EXERCISE DIRECTIONS: Give the listing again, word for word, and let no picture into it.

RECORDS SHOWN:
◇ ◇ ◇ ◇ ◇

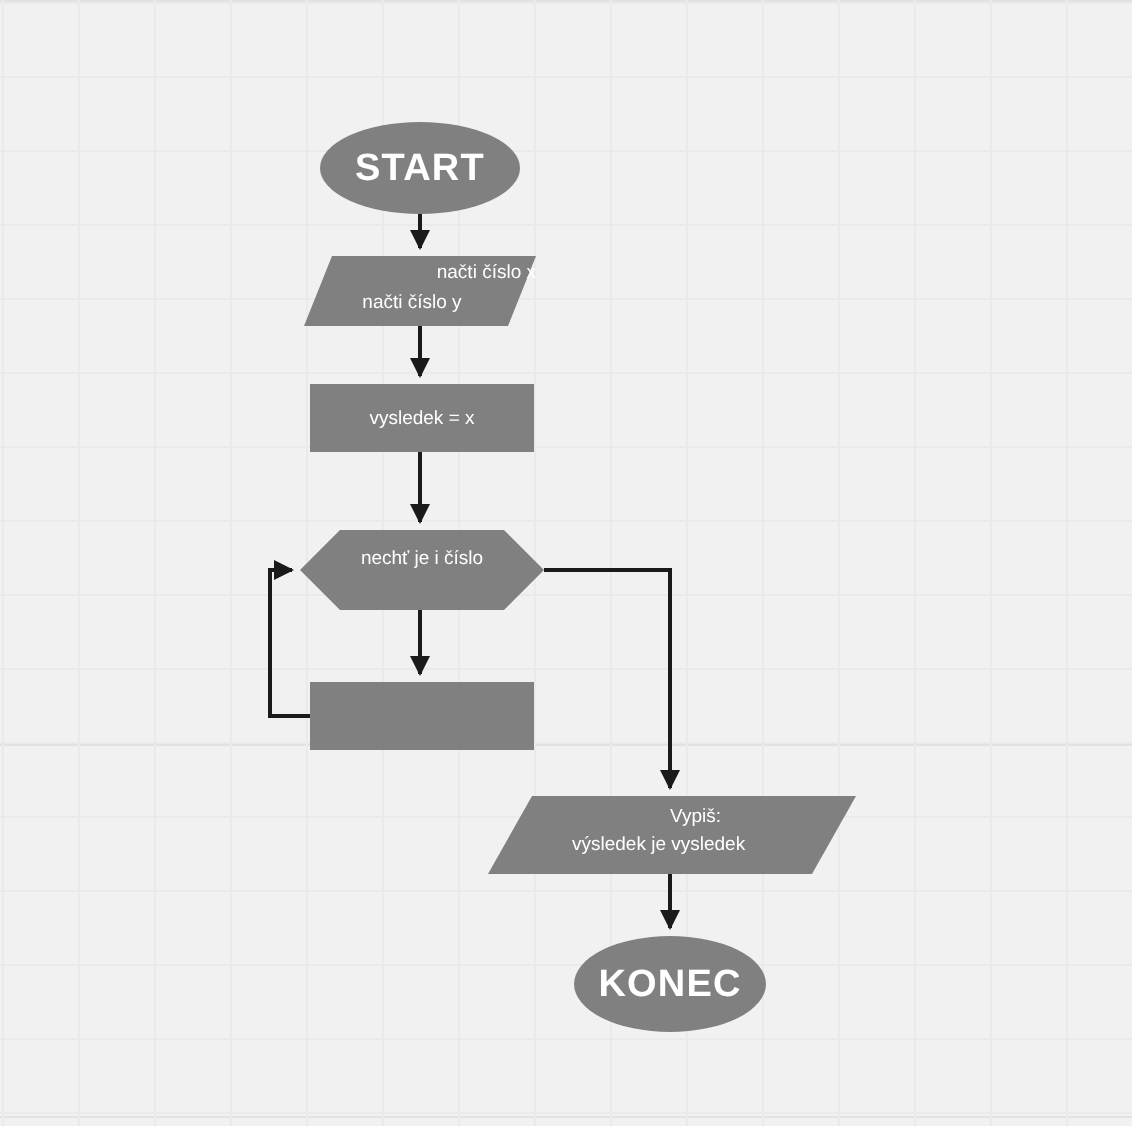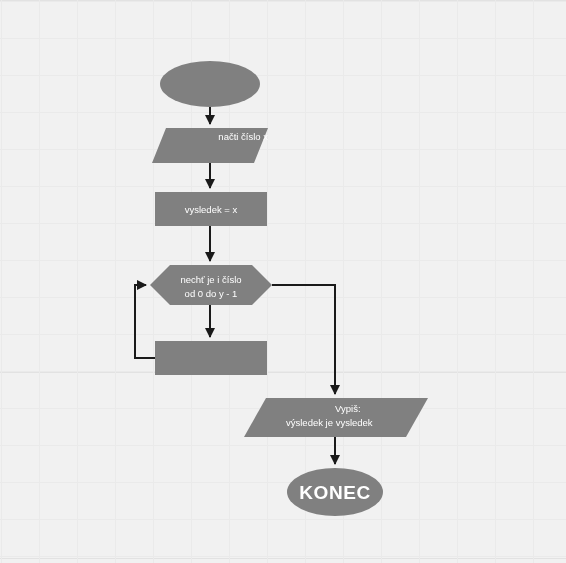"START" div.node-label { html: none -> <div>START</div> }
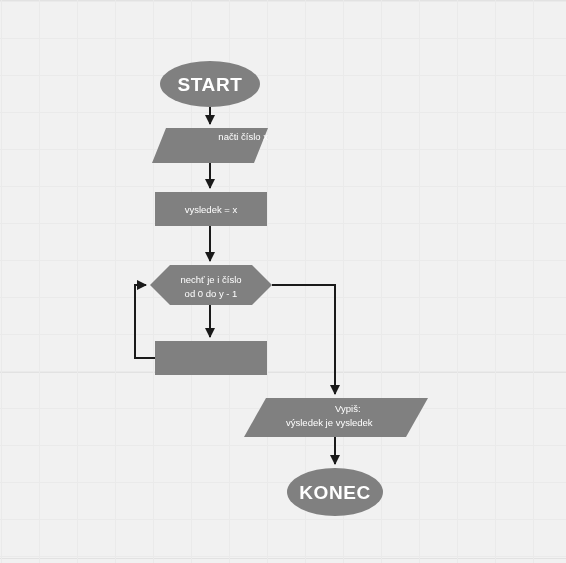"načti číslo y" div.node-label { html: none -> <div>načti číslo y</div> }
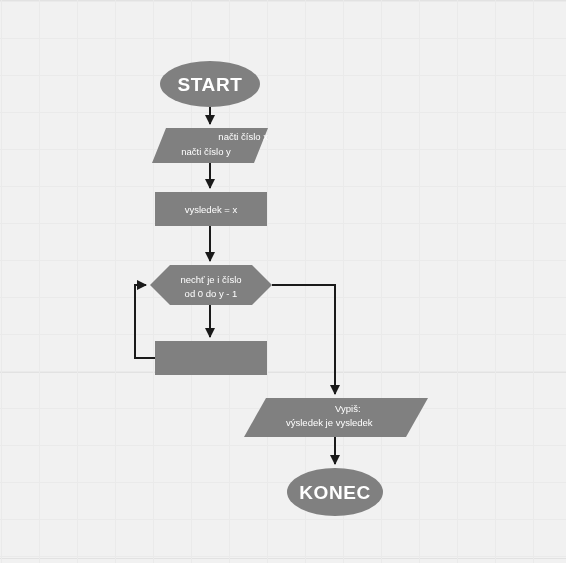"od 0 do y -" div.node-label { html: <div>od 0 do y - 1</div> -> none }
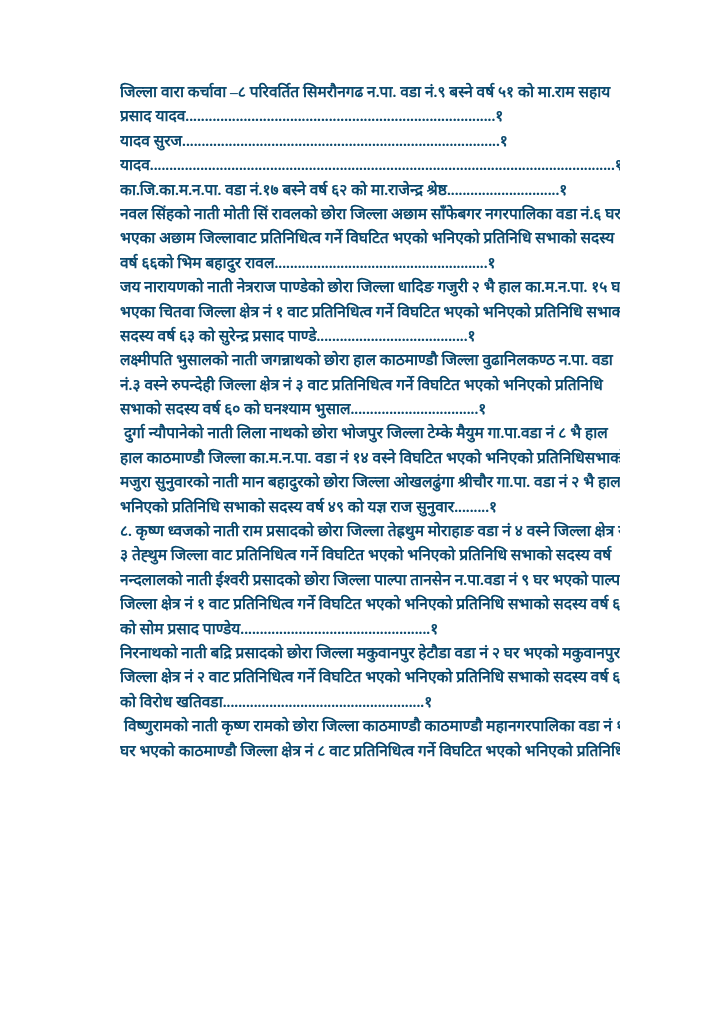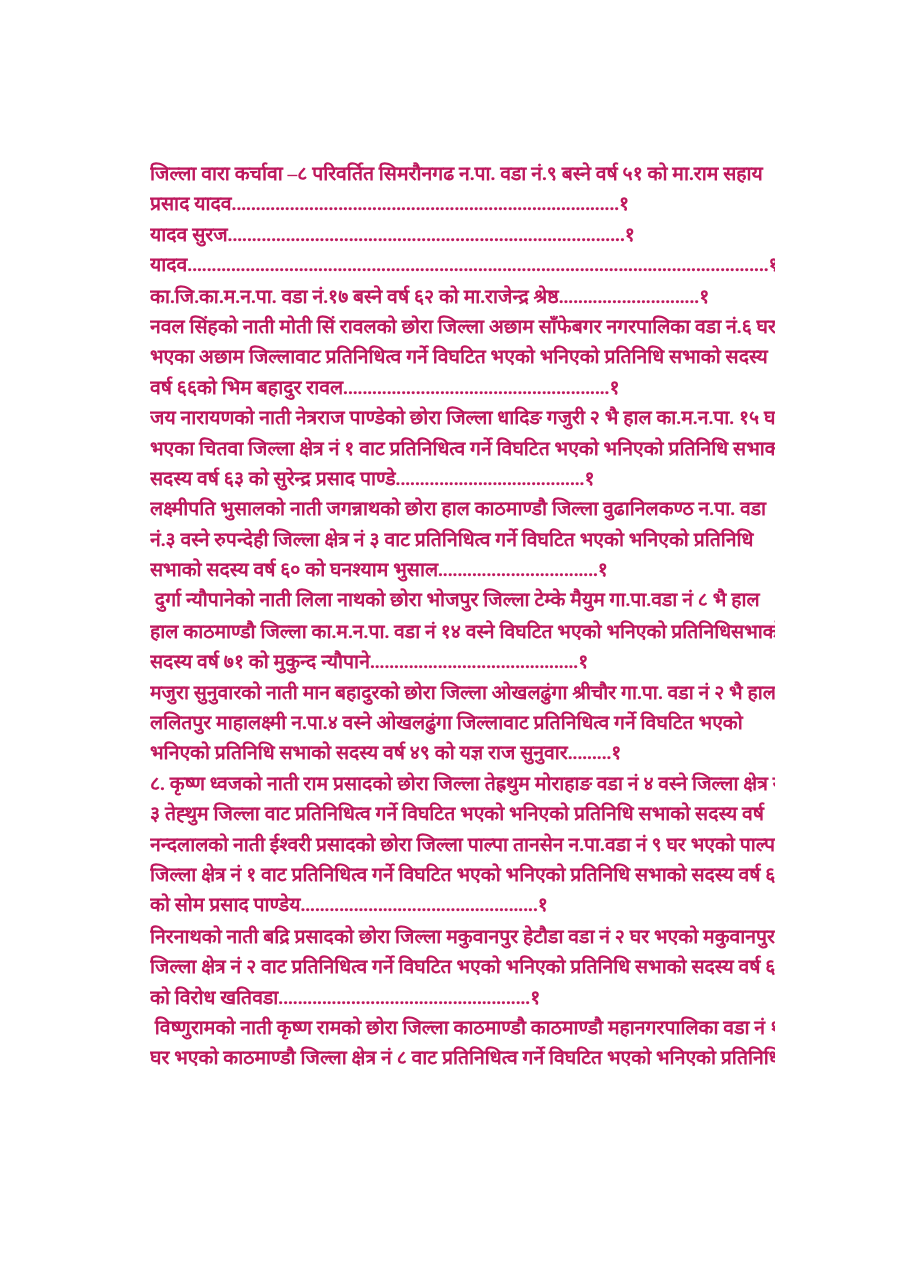"जिल्ला वारा कर्चावा –८ परिवर्तित" .text-block { color: #be185d -> #0c4a6e; margin-top: 48px -> none }
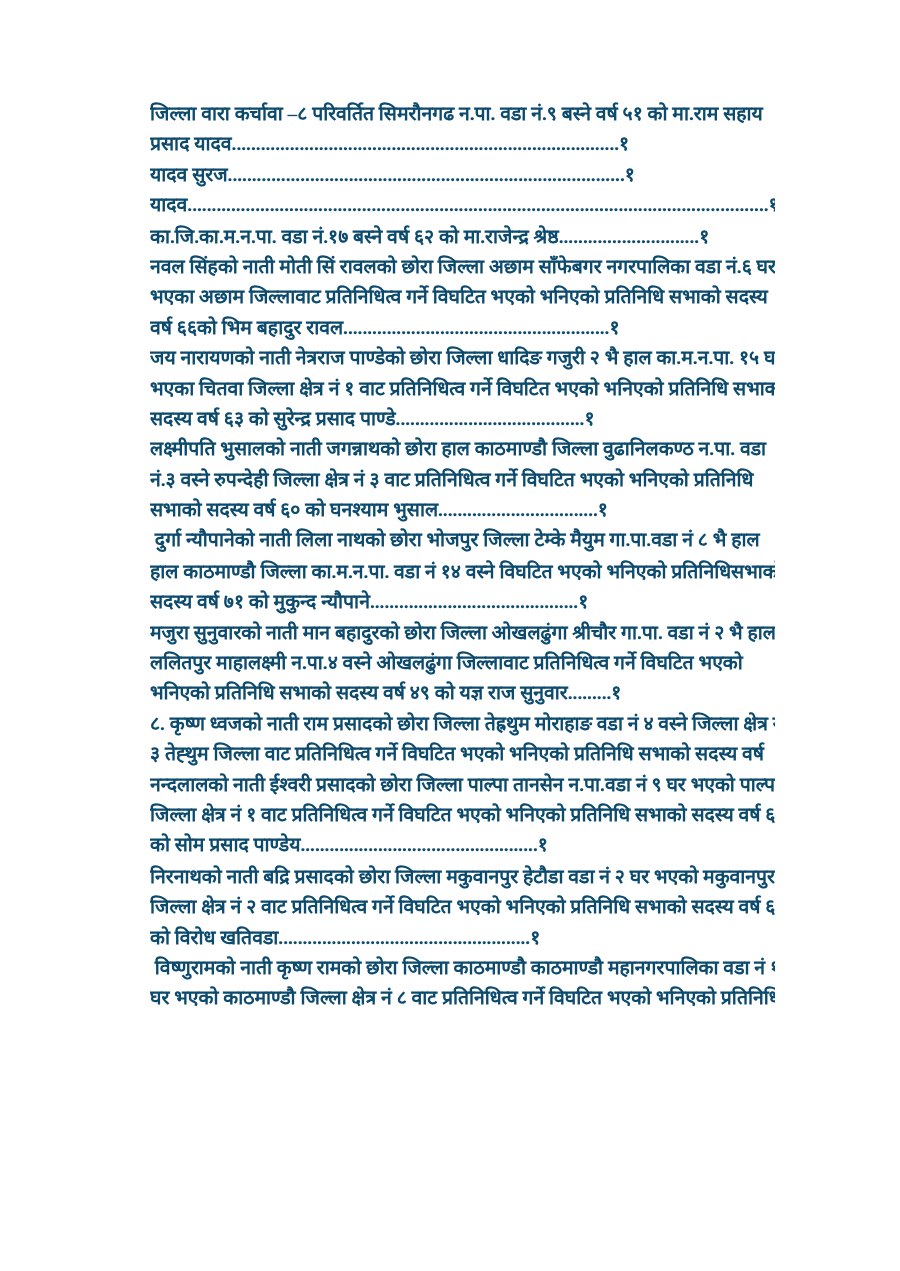"सदस्य वर्ष ७१ को मुकुन्द" div.line { html: <div>सदस्य वर्ष ७१ को मुकुन्द न्यौपाने...........................................१</div> -> none }
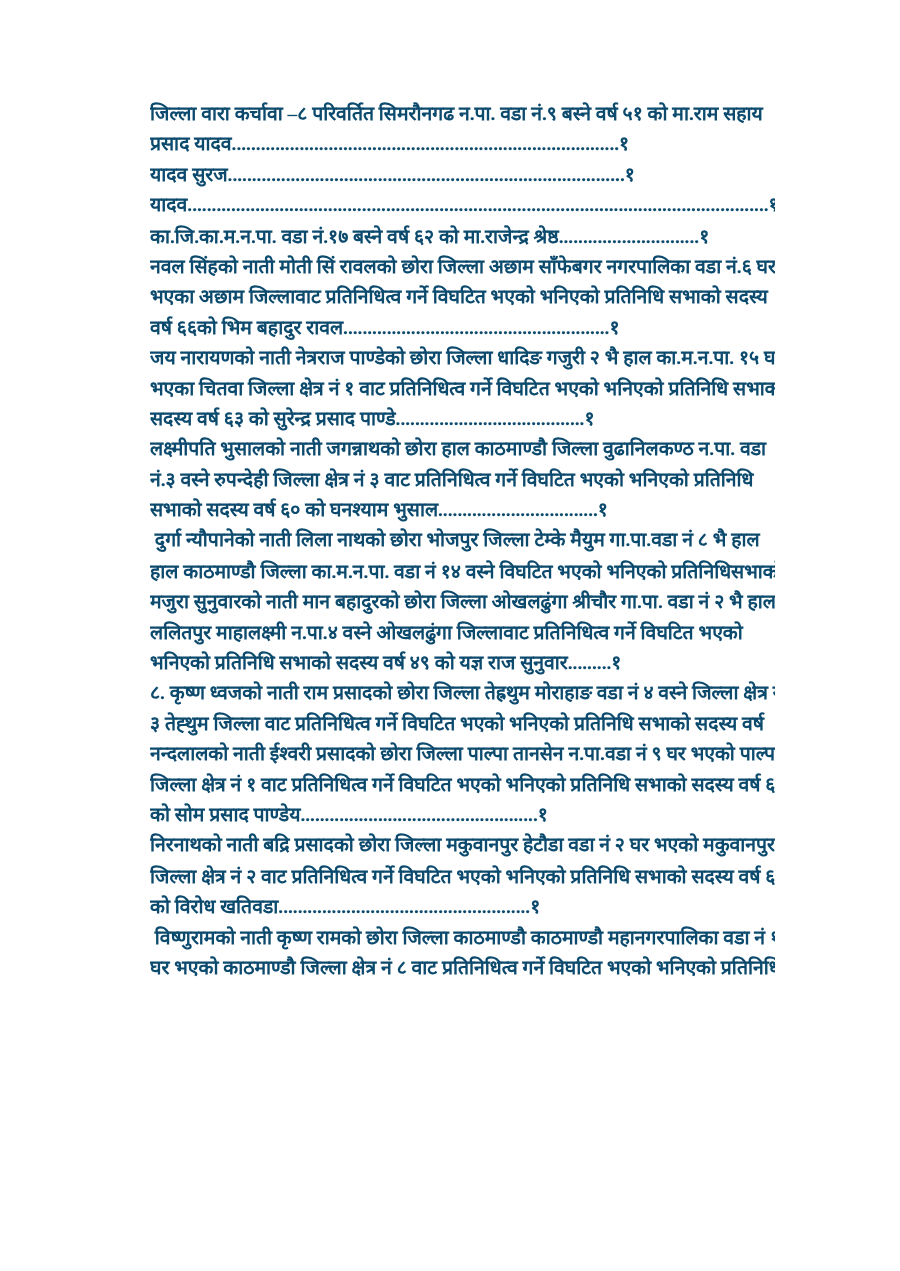"ललितपुर माहालक्ष्मी न.पा.४ वस्ने" div.line { html: <div>ललितपुर माहालक्ष्मी न.पा.४ वस्ने ओखलढुंगा जिल्लावाट प्रतिनिधित्व गर्ने विघटित भएको</div> -> none }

◇ ◇ ◇ ◇ ◇

OUTPUT FOR THIS TASK:
"START" div.node-label { html: none -> <div>START</div> }
"načti číslo y" div.node-label { html: none -> <div>načti číslo y</div> }
"od 0 do y -" div.node-label { html: <div>od 0 do y - 1</div> -> none }
"जिल्ला वारा कर्चावा –८ परिवर्तित" .text-block { color: #be185d -> #0c4a6e; margin-top: 48px -> none }
"सदस्य वर्ष ७१ को मुकुन्द" div.line { html: <div>सदस्य वर्ष ७१ को मुकुन्द न्यौपाने...........................................१</div> -> none }
"ललितपुर माहालक्ष्मी न.पा.४ वस्ने" div.line { html: <div>ललितपुर माहालक्ष्मी न.पा.४ वस्ने ओखलढुंगा जिल्लावाट प्रतिनिधित्व गर्ने विघटित भएको</div> -> none }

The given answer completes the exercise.